Top of Entries provided
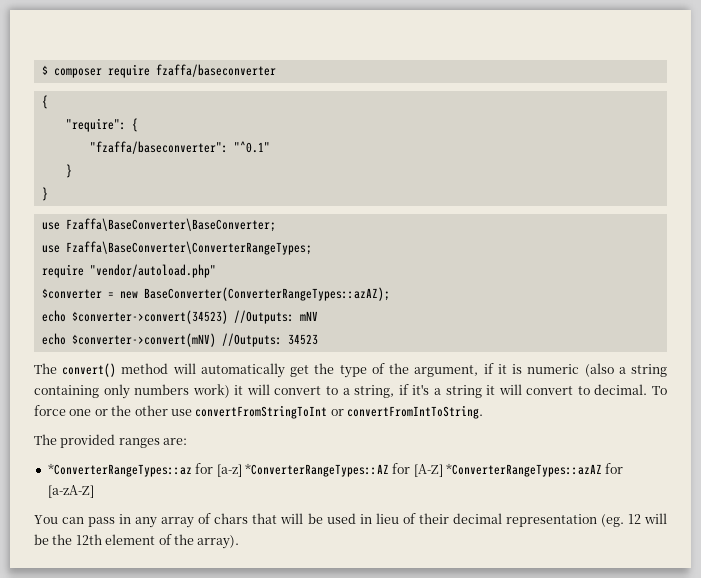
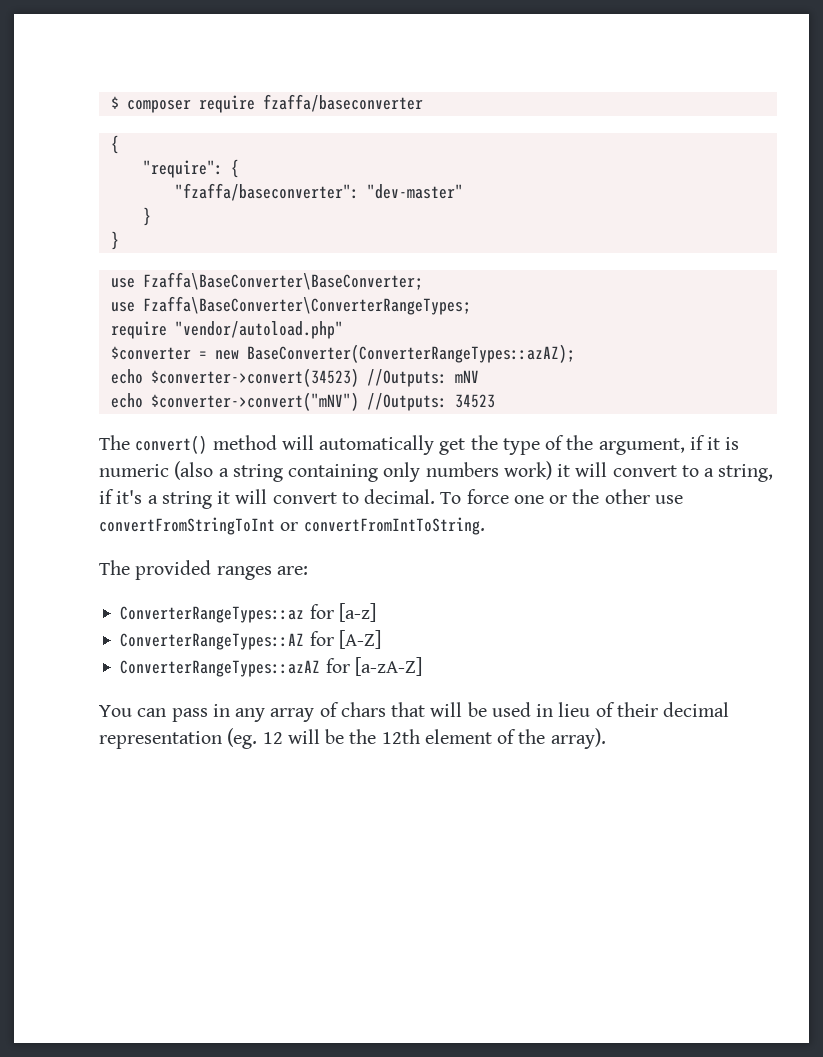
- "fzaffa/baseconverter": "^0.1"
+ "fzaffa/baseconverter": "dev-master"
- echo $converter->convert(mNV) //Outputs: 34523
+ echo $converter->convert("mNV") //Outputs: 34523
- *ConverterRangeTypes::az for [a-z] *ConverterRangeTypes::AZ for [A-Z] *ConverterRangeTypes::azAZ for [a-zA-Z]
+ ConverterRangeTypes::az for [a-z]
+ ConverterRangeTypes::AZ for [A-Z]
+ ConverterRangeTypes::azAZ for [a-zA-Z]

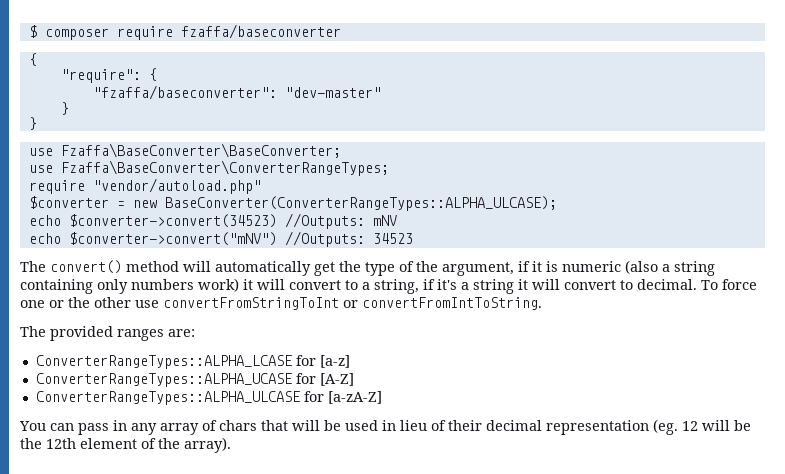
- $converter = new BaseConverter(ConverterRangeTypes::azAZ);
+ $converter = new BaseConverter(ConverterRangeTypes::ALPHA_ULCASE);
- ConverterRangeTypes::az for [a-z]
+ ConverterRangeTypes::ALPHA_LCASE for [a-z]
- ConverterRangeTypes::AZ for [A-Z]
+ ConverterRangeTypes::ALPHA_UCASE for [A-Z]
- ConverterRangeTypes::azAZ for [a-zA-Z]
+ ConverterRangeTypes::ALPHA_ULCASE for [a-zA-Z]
Bottom of Entries provided
— Work to complete —
Each line from the one containing "- $converter = new" to the end of the records should be echoed exactly, and no other line.

— Task answer —
- $converter = new BaseConverter(ConverterRangeTypes::azAZ);
+ $converter = new BaseConverter(ConverterRangeTypes::ALPHA_ULCASE);
- ConverterRangeTypes::az for [a-z]
+ ConverterRangeTypes::ALPHA_LCASE for [a-z]
- ConverterRangeTypes::AZ for [A-Z]
+ ConverterRangeTypes::ALPHA_UCASE for [A-Z]
- ConverterRangeTypes::azAZ for [a-zA-Z]
+ ConverterRangeTypes::ALPHA_ULCASE for [a-zA-Z]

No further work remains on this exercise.